The creature grows more clear each night that I see it. The shadows no longer hide its form from me.
It advances to the bed, its body white like sun-bleached bones. Each movement is a shaky jerk forward. It seems to be made of interconnected spores, like a cross between moss and cottage cheese. It has no face, at least none that I can discern. It sticks to the wall as if helped by millions of tiny suckers, like an octopus that’s escaped onto land. It does not try to hide or slink from my gaze. I am nothing for it to fear. It crawls across me, passing over my body in its path to her. I don’t breathe as it passes, and it doesn’t acknowledge my presence.
The affect its touch has on Miela is immediate. At the first brush of its tentacles, she grimaces. The skin around where the creature touches grows pale. Her mouth twists and her eyes squeeze more tightly shut. She moves her arms, as if brushing away an insect, but the action is ineffectual. The creature clings to the hand she would have wiped it away with.
She writhes in its grasp, flailing against its innumerable limbs. They bind tighter around her, creeping like vines, like mold growing over her like the steady march of decay.
As the creature reaches her chest, she jerks awake, screaming, and claws at her skin. Each scrape of her nails is ineffectual against its hold. It grips more tightly around her and she descends into panic, her eyes bulging out of her face. The creature slithers in through her open mouth and she gags as it forces its way down her throat. Tears stream down her face as she fails to scream. Her eyes fall to me and, for the first time, I know that she can see me. Really see me. We are sharing this nightmare together. Her gaze pleads for rescue. The creature brightens as she grows pale. The life is sucked from her. She gags against the body filling her throat, but is losing the strength to protest.

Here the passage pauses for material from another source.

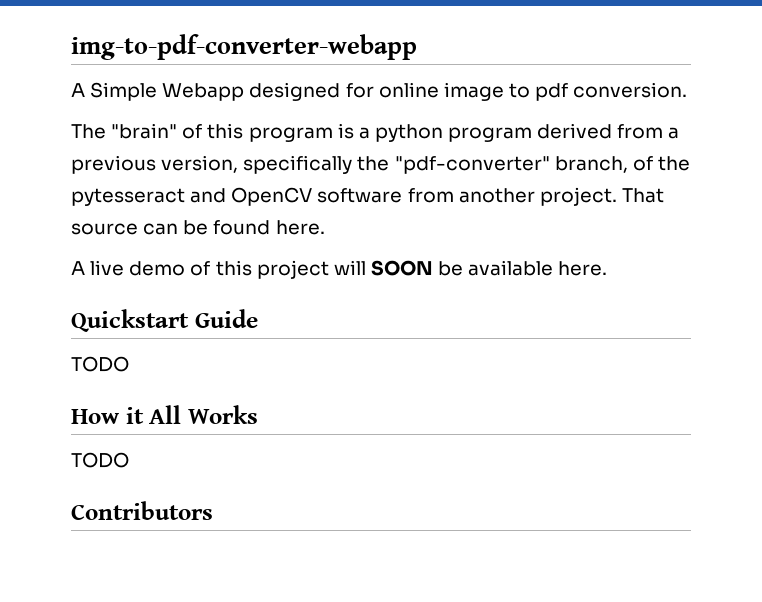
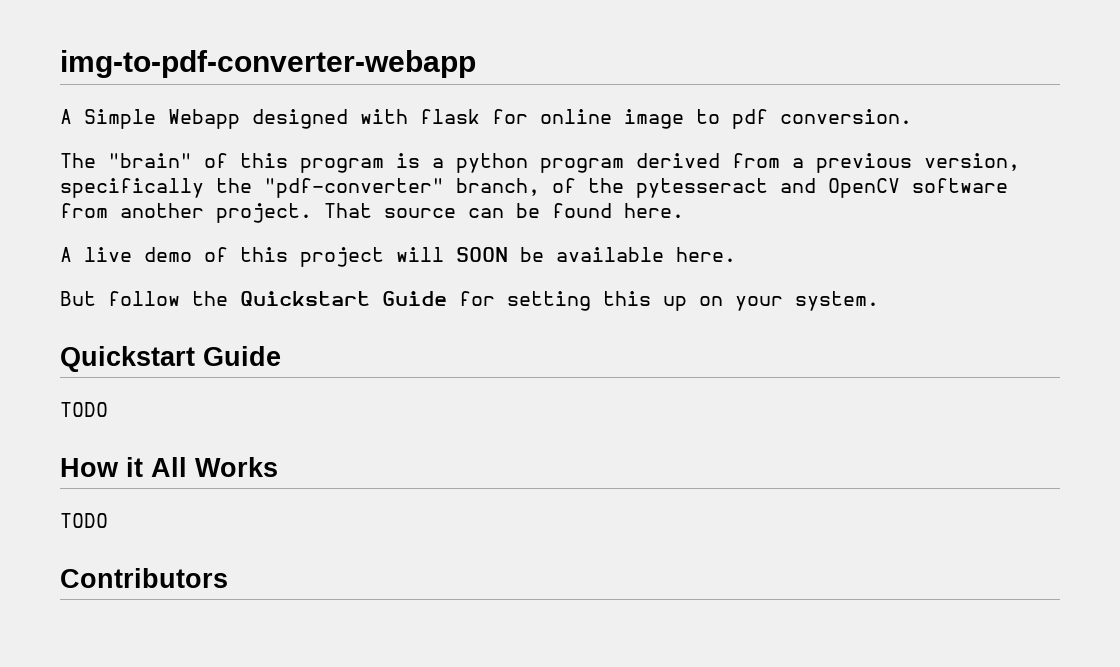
- A Simple Webapp designed for online image to pdf conversion.
+ A Simple Webapp designed with flask for online image to pdf conversion.
+ But follow the Quickstart Guide for setting this up on your system.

As I watch, a glimmer of hope brightens in my chest. Perhaps it will kill her. I don’t try to stop it this time. I’m so weak, anyway. All my fight would be ineffectual. Maybe, this will be the end of it. No more screaming, no more midnight waking. Just peaceful, uninterrupted sleep, uninterrupted by the faceless creature that comes at night. Perhaps this will be the last time.
She falls limp, now supported only by the creature tangled around her. It pulses – once, twice – then grows dim. It relaxes its grip on her, sliding from around her. She takes a great shuddering breath as it retreats. Her head lolls to the side and she falls limp against the mattress. It slithers away, each erratic movement of its body mocking me with the knowledge that it will be back. It will always be back.

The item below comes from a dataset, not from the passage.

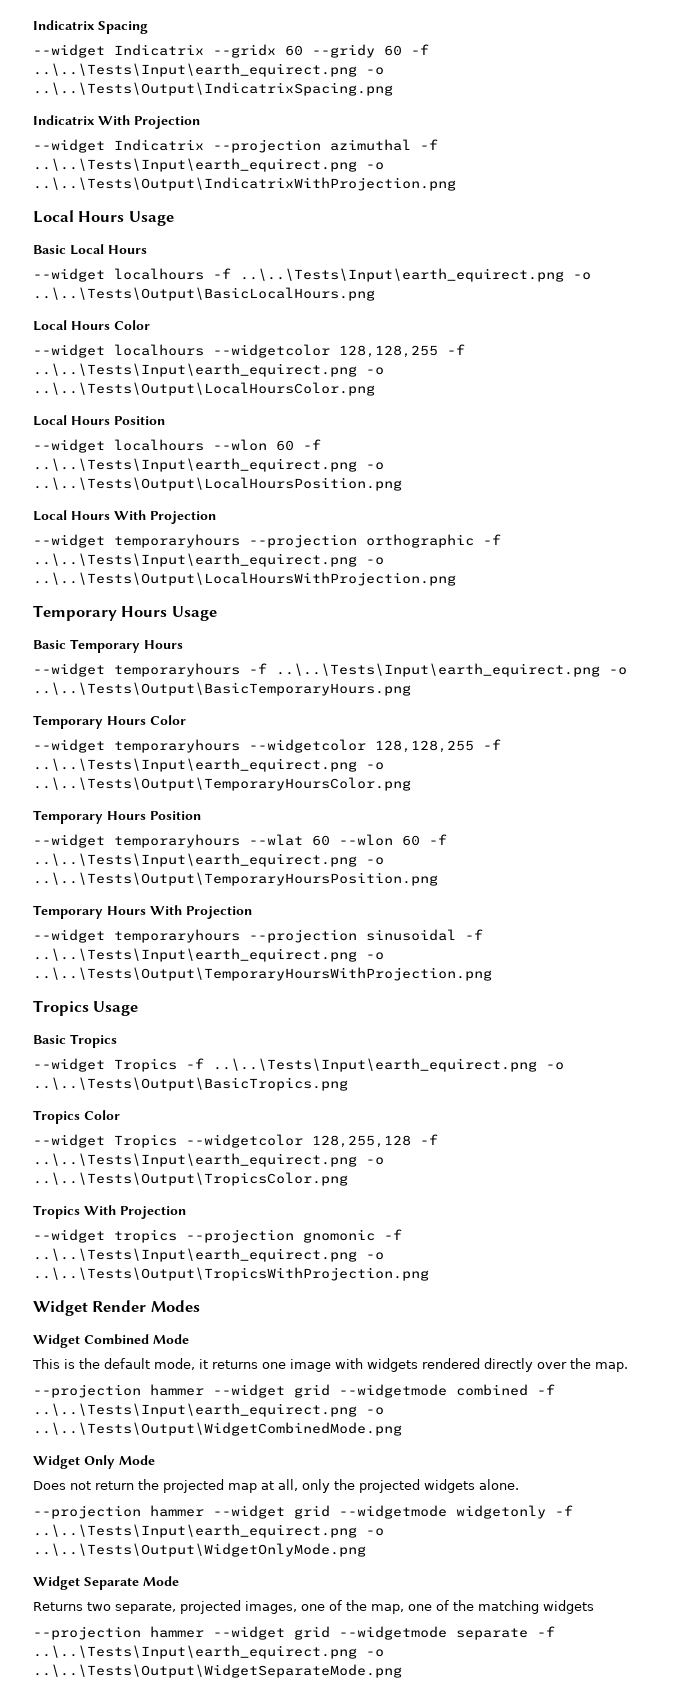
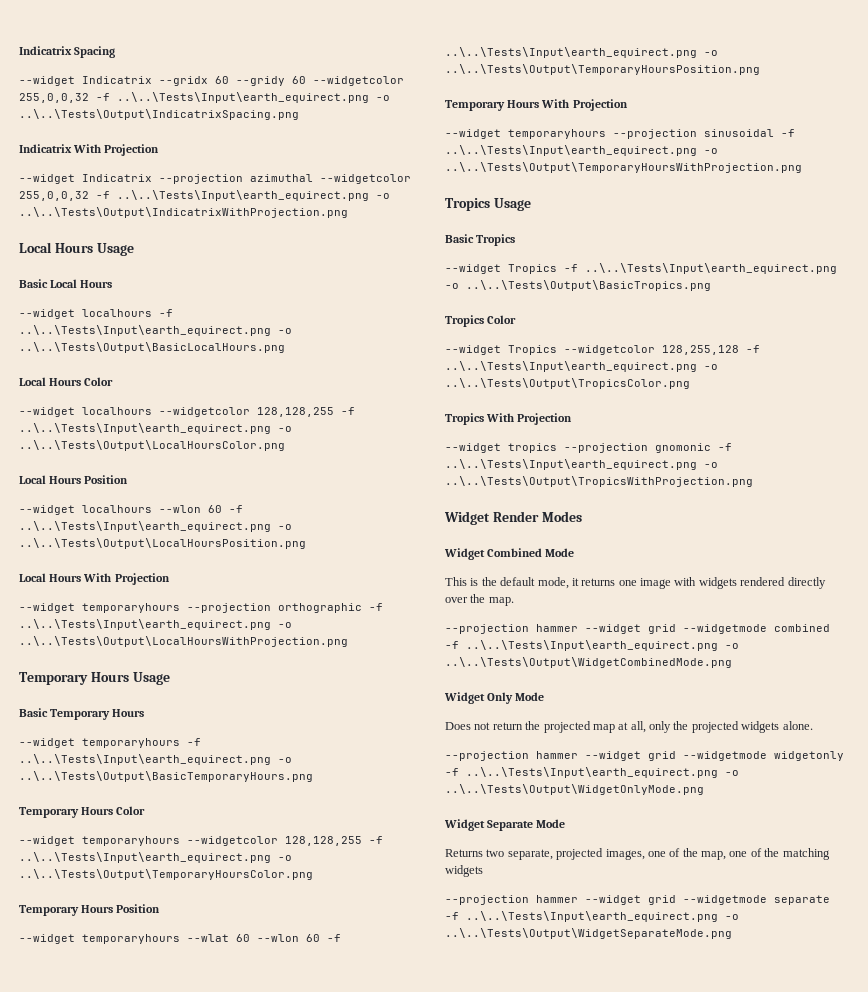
- --widget Indicatrix --gridx 60 --gridy 60 -f ..\..\Tests\Input\earth_equirect.png -o ..\..\Tests\Output\IndicatrixSpacing.png
+ --widget Indicatrix --gridx 60 --gridy 60 --widgetcolor 255,0,0,32 -f ..\..\Tests\Input\earth_equirect.png -o ..\..\Tests\Output\IndicatrixSpacing.png
- --widget Indicatrix --projection azimuthal -f ..\..\Tests\Input\earth_equirect.png -o ..\..\Tests\Output\IndicatrixWithProjection.png
+ --widget Indicatrix --projection azimuthal --widgetcolor 255,0,0,32 -f ..\..\Tests\Input\earth_equirect.png -o ..\..\Tests\Output\IndicatrixWithProjection.png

It won’t kill her. It will just keep coming back. It will come back night after night as it has always done. And she will keep screaming. A vision of my life stretches before me, an unending series of nights, all blurring into each other without the punctuation of sleep. Just unending terror that will be mine alone to bear.
As the white tendrils of the creature slide away from her, I replace them with my own fingers. Each lovingly strokes over her skin, tracing the scratches where she had tried to free herself. Gently, I place my hands over the bruises on her throat. I feel her throat under my palms, so fragile, the unprotected circuitry of the body. The life force flowing through a single, undefended point. I squeeze. Her throat convulses under my palms. How little effort it takes… just a small application of pressure. She chokes, unable to get air, but all the fight has left her. Her eyes open and she stares at me, the whites wide and terrified.
There will be no more fear, no more struggle. She won’t scream anymore. As the last spasm leaves her body, I collapse, my eyelids drooping as my body falls forward onto the pillow, a smile crossing my face as I slide into sleep.